=== Section Start ===

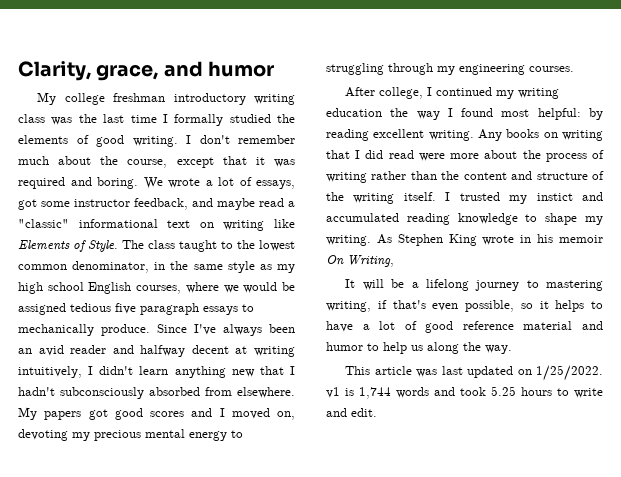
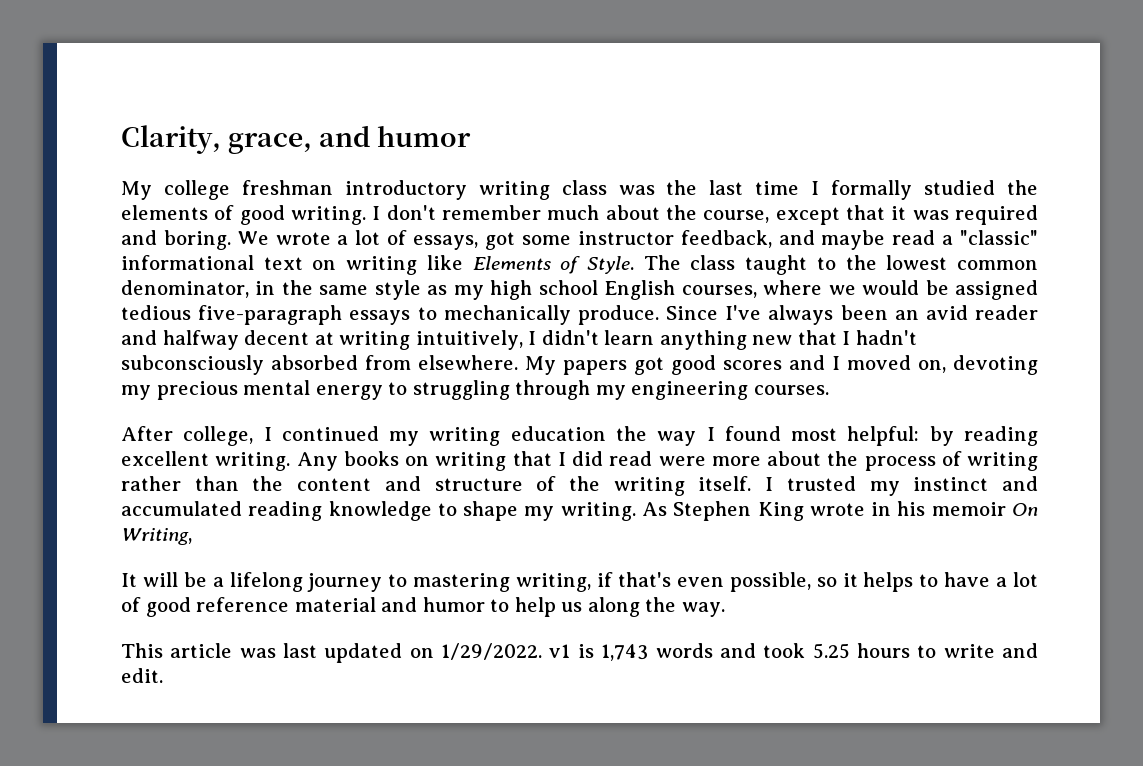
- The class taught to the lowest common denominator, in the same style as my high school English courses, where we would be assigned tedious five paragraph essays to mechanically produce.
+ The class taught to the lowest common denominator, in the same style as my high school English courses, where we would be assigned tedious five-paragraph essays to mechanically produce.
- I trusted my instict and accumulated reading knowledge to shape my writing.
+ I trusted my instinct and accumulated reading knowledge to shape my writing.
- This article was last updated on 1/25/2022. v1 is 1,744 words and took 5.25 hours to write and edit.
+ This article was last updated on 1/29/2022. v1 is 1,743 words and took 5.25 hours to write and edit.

=== Section End ===
=== Section Start ===

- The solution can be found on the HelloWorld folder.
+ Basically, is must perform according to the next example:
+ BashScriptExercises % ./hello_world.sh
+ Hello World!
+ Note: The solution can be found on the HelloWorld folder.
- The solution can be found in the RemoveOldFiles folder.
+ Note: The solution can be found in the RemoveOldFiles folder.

=== Section End ===
=== Section Start ===

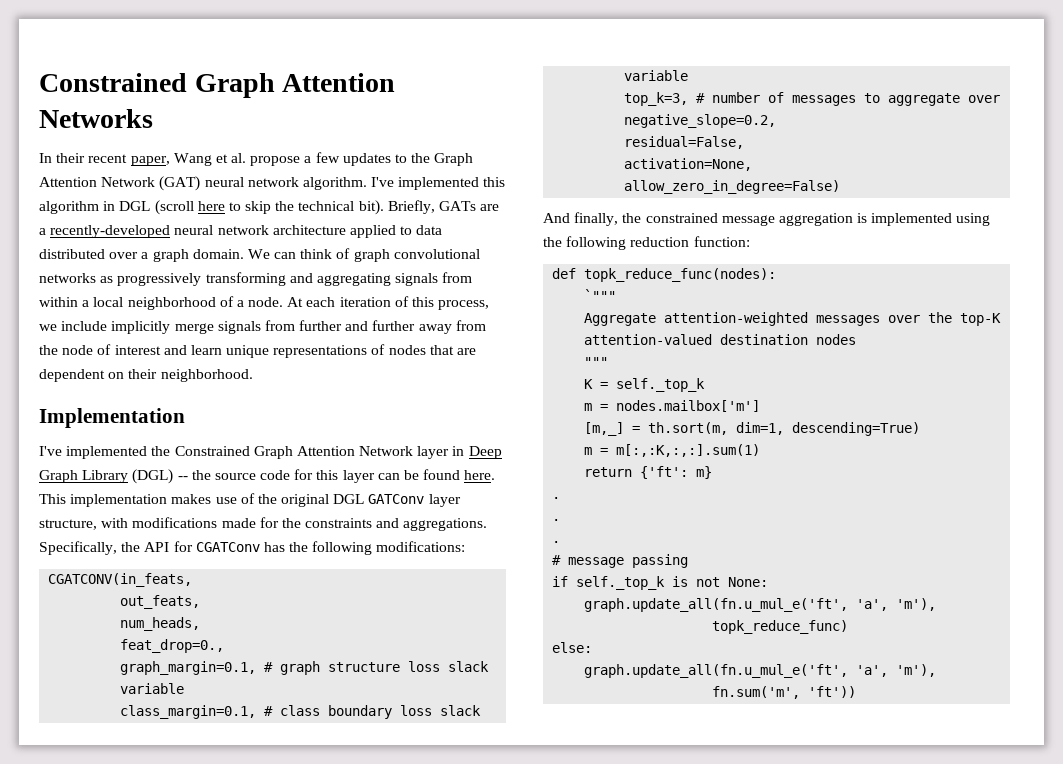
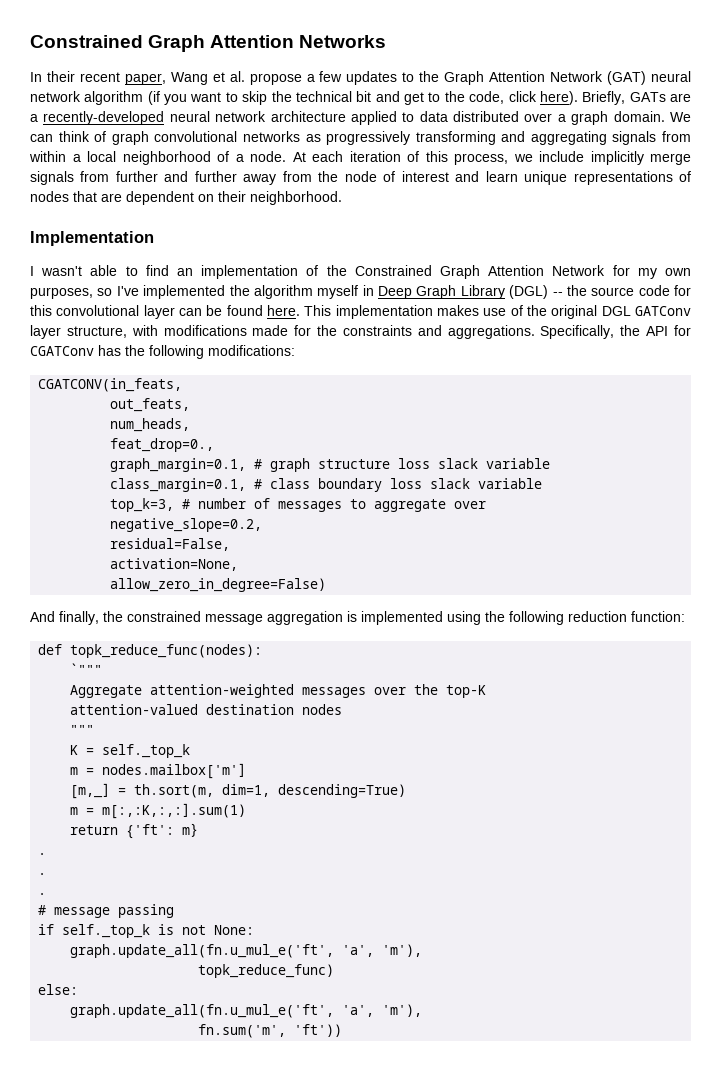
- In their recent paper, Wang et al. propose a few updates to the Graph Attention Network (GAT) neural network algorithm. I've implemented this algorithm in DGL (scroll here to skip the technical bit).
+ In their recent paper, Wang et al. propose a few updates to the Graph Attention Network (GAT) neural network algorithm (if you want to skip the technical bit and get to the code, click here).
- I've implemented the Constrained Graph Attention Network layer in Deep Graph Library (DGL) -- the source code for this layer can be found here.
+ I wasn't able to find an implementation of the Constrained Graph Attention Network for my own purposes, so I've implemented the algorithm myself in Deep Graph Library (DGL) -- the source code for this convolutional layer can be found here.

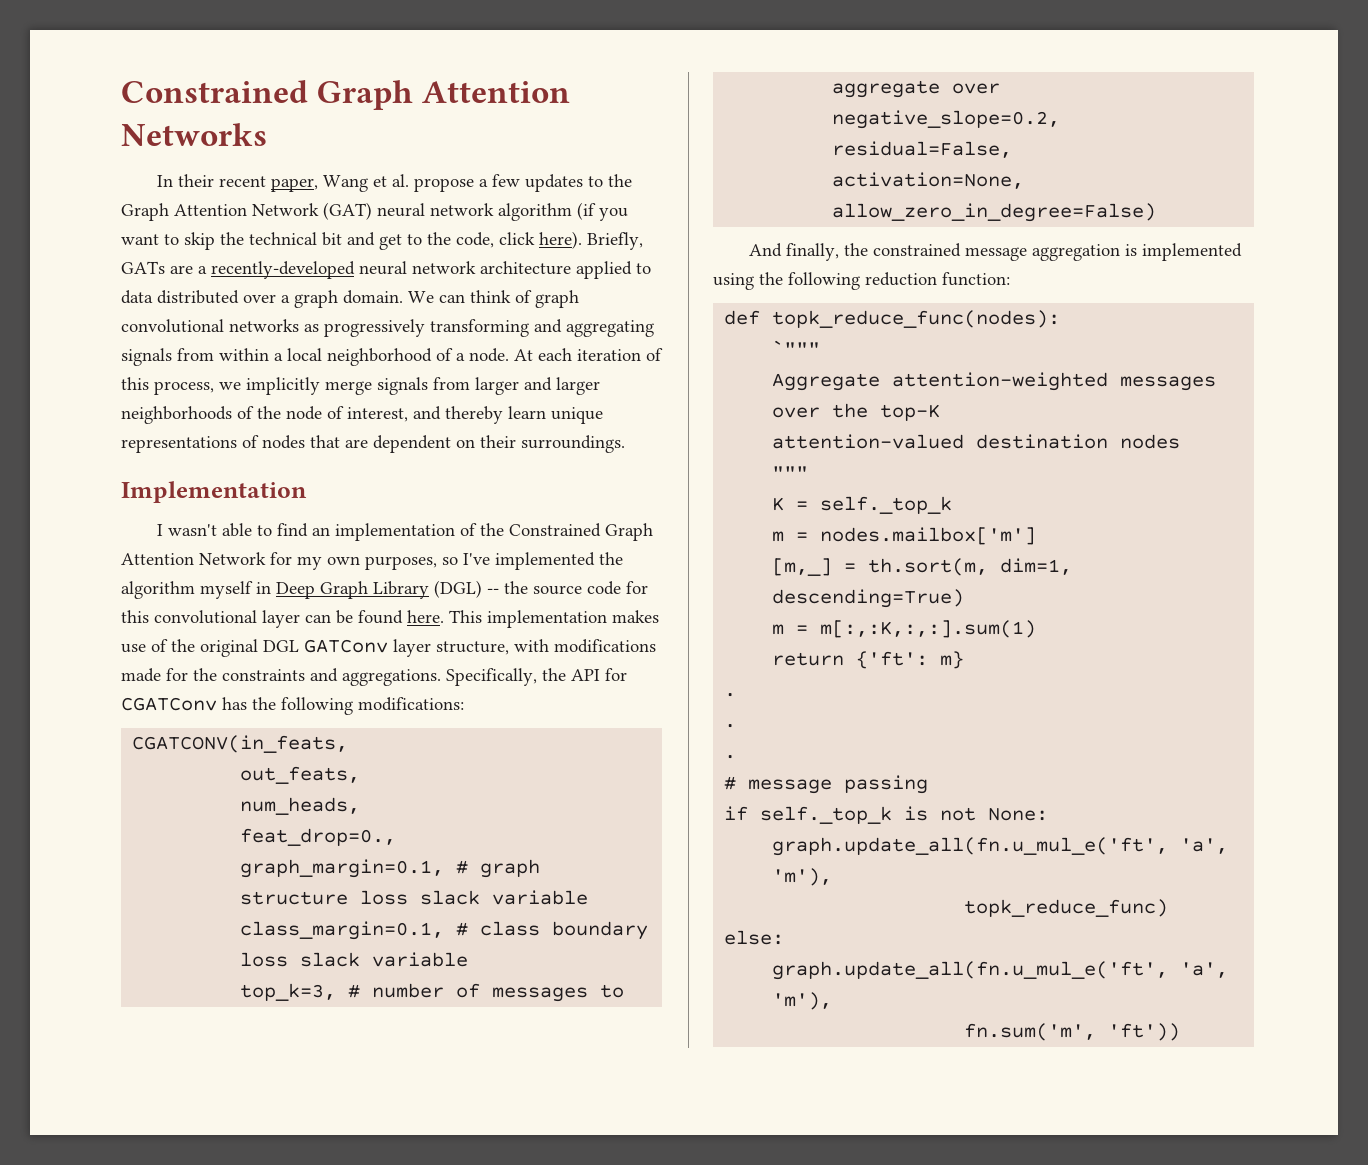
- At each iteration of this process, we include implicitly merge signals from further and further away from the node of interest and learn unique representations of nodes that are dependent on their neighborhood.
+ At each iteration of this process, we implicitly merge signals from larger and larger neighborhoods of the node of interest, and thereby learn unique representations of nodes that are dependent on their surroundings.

=== Section End ===

_INSTRUCTIONS FOR THE TASK_. Could you reproduce exactly the lines of the entries above, from the one with "- At each iteration" through the one with "on their surroundings.", and nothing else?

_TASK ANSWER_.
- At each iteration of this process, we include implicitly merge signals from further and further away from the node of interest and learn unique representations of nodes that are dependent on their neighborhood.
+ At each iteration of this process, we implicitly merge signals from larger and larger neighborhoods of the node of interest, and thereby learn unique representations of nodes that are dependent on their surroundings.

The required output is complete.